Las obras de restauración y la arqueología
Las obras de restauración
Bajo la dirección de obra del Arquitecto en Jefe de Monumentos Históricos, todos los años se realizan obras de restauración en el castillo de Chambord.No se trata de un hecho nuevo, ya que al menos desde el siglo XVII se llevan a cabo obras de restauración documentadas, cuando se trataba por ejemplo de solucionar los problemas de circulación de las aguas de lluvia sobre las terrazas y sus infiltraciones en las bóvedas esculpidas de la segunda planta, de las que se tiene constancia desde 1566. En 2005 se emprendieron las obras de estanqueidad de las terrazas y el salvamento de las bóvedas, que se prolongarán hasta 2009. Cada año se restaura un tramo, para que la alternancia de las obras permita que el visitante disfrute de las mejores condiciones de atractivo y de circulación.
Los años 1999-2004 permitieron restaurar el ala inferior de entrada al castillo, al mismo tiempo que se acondicionaron nuevos espacios de acogida y de venta. Durante los años 1990, fue necesario realizar restauraciones de las cornisas de la torre del homenaje que sustentan la balaustrada de las terrazas así como de los arbotantes de la linterna cenital.
Mucho tiempo antes, especialmente en todo el período de posguerra, se habían programado obras de salvamento de extrema urgencia de 1945 a 1960 para evitar la ruina de ciertas partes y poder recibir al público en las mejores condiciones; la bóveda de la capilla que corría el riesgo de derrumbe y la ausencia de tejado en un tramo de la torre del homenaje debido a un incendio se trataron urgentemente, y después, se restauraron los forjados, las carpinterías y las partes altas entre otros.

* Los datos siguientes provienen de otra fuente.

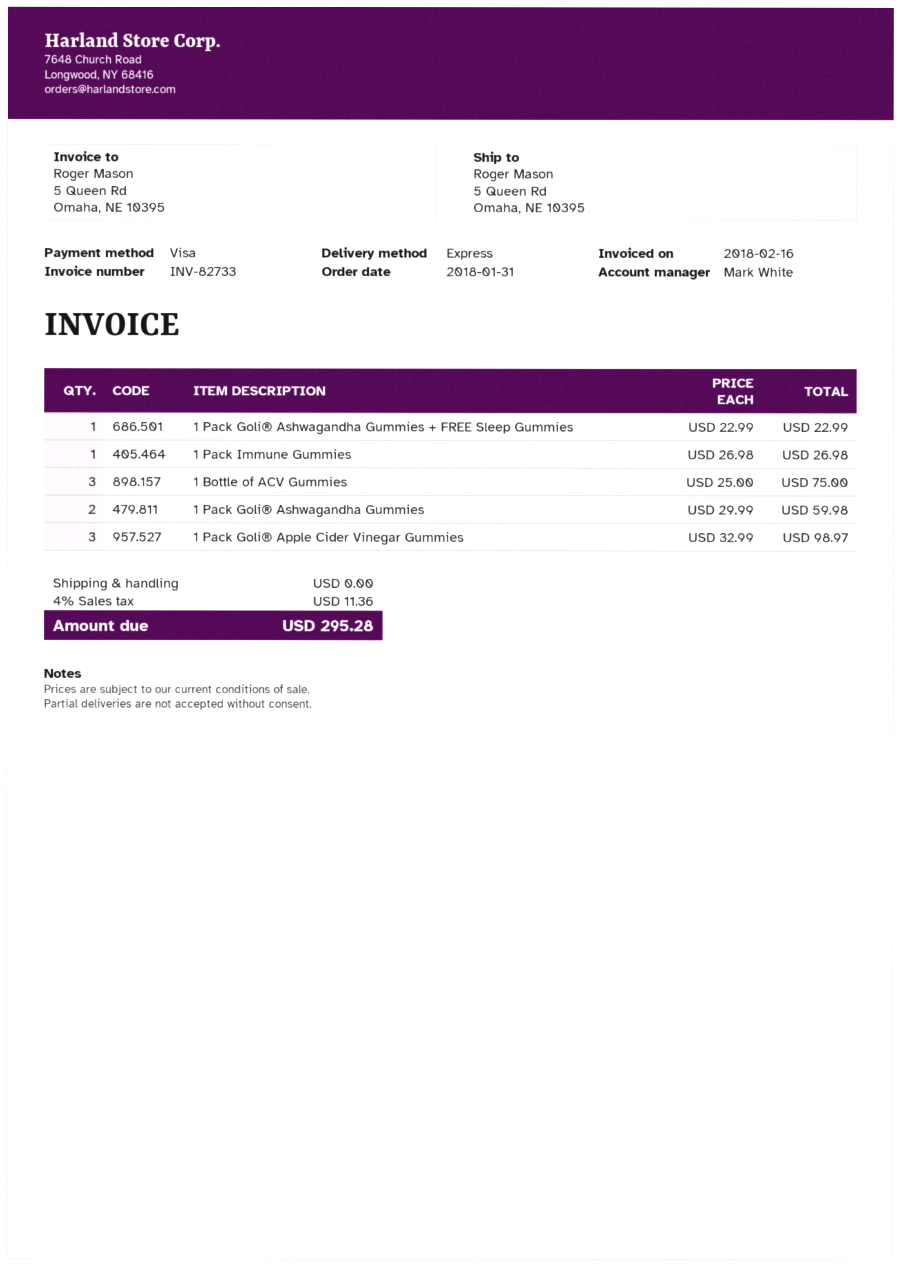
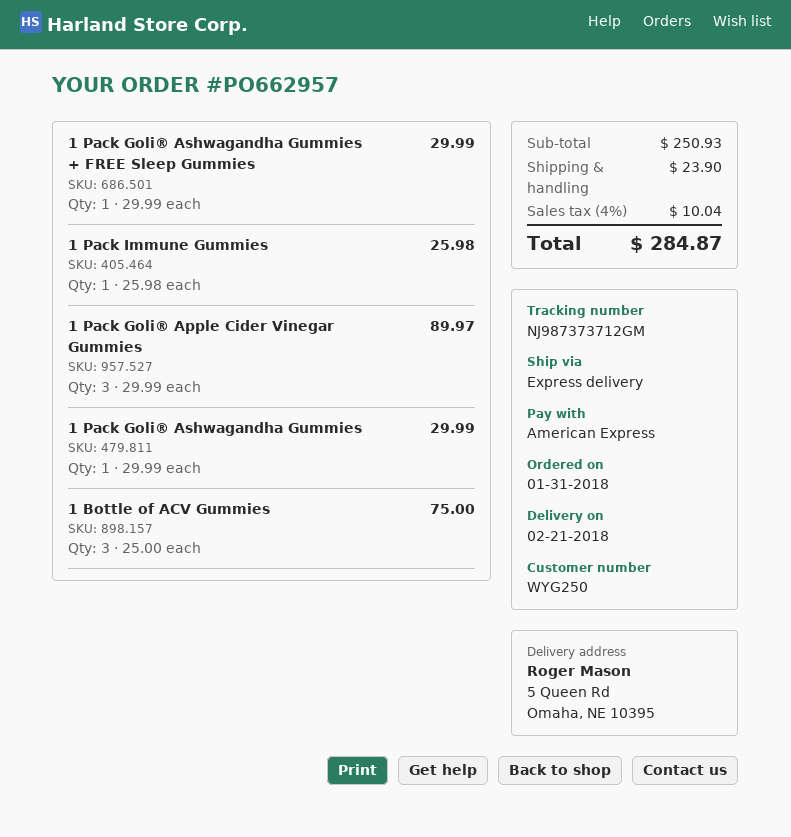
payment method: Visa -> American Express
1 Pack Goli® Ashwagandha Gummies + FREE Sleep Gummies: 1 x 22.99 = 22.99 -> 1 x 29.99 = 29.99
1 Pack Immune Gummies: 1 x 26.98 = 26.98 -> 1 x 25.98 = 25.98
1 Pack Goli® Ashwagandha Gummies: 2 x 29.99 = 59.98 -> 1 x 29.99 = 29.99
1 Pack Goli® Apple Cider Vinegar Gummies: 3 x 32.99 = 98.97 -> 3 x 29.99 = 89.97
shipping: 0.00 -> 23.90
tax: 4% = 11.36 -> 4% = 10.04
total: 295.28 -> 284.87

Actualmente, se ha programado una restauración de la gran escalera de doble revolución que finalizará en el año 2011, está financiada por primera vez por el mecenazgo de la empresa Lefèvre que restaura Chambord desde 1947.
El programa arqueológico
Debido a la ausencia de archivos, muchos de los cuales desaparecieron en el siglo XVIII durante su traslado desde la cámara de los condes de Blois a la de París, se conoce poco la historia de la obra de Chambord. Por este motivo, el edificio se presenta como el único archivo monumental de sí mismo, con todas las precauciones de interpretación que es conveniente observar.

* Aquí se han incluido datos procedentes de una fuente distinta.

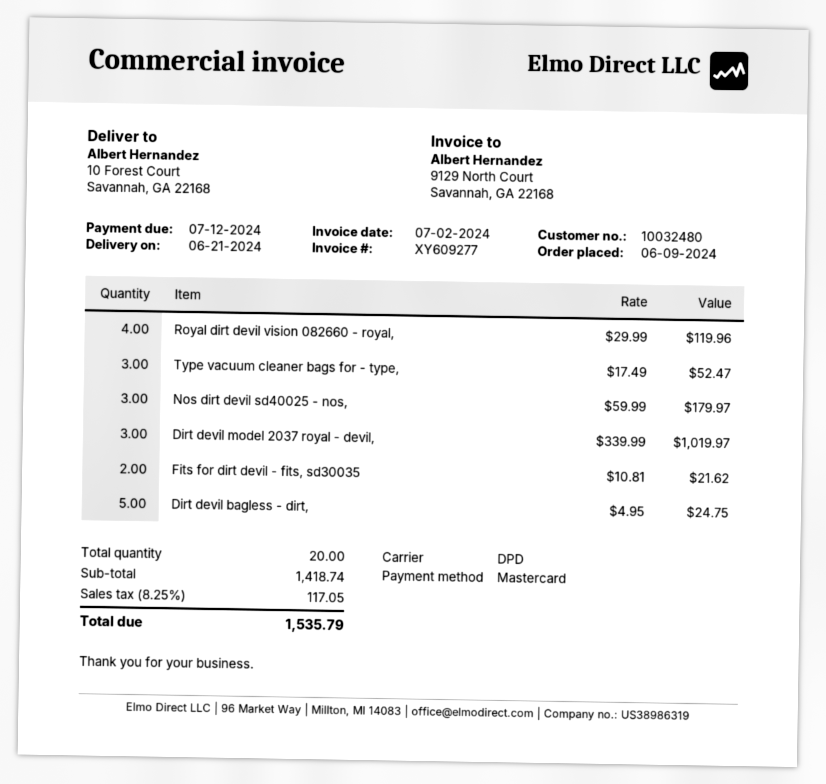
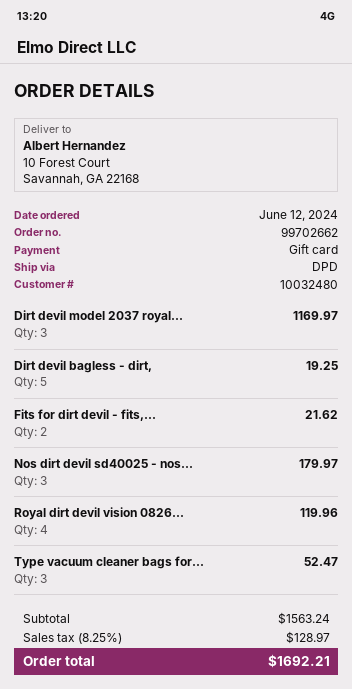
order date: 2024-06-09 -> 2024-06-12
payment method: Mastercard -> gift card
Dirt devil model 2037 royal - devil,: 3 for 1019.97 -> 3 for 1169.97
Dirt devil bagless - dirt,: 5 for 24.75 -> 5 for 19.25
subtotal: 1418.74 -> 1563.24
tax: 8.25% = 117.05 -> 8.25% = 128.97
total: 1535.79 -> 1692.21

El descubrimiento de los fosos de letrinas de la torre del homenaje a partir de 1994 y el atento examen resultante abrió un nuevo campo de interpretación de las primeras obras realizadas a partir de 1519, fecha de comienzo de la obra bajo el reinado de Francisco I; en 1997 se inició un programa arqueológico, con el apoyo de la Asociación de los Amigos de Chambord, con objeto de desvelar el misterio de una primera decisión del plano original a la que finalmente el rey renunció en beneficio de otra. Por otra parte, los numerosos restos de cerámica que allí se descubrieron siguen siendo objeto de pacientes restauraciones: muchos de ellos son el testimonio de las artes de la mesa y revelan la vida diaria de las cocinas en el siglo XVIII. Paralelamente, cada intervención en el suelo del monumento ha ocasionado excavaciones denominadas preventivas realizadas por los arqueólogos del INRAP (Instituto Francés de Investigaciones Arqueológicas Preventivas). Este fue el caso durante los trabajos de limpieza del ala inferior de entrada y las intervenciones de drenaje y pavimentación del patio del castillo en 2006-2007. Se despejó una parte de la base de obra de fábrica de la torre del homenaje para verificar la hipótesis de la existencia de cimientos sobre pilotes: aparecieron los vestigios de una torre medieval cuidadosamente enrasada, sobre la que toma parcialmente apoyo el castillo moderno. La hipótesis de los pilotes no se ha puesto en duda pero aún no ha sido demostrada. Para el verano de 2008 se ha programó la excavación de los fosos de la letrina norte de la torre del homenaje.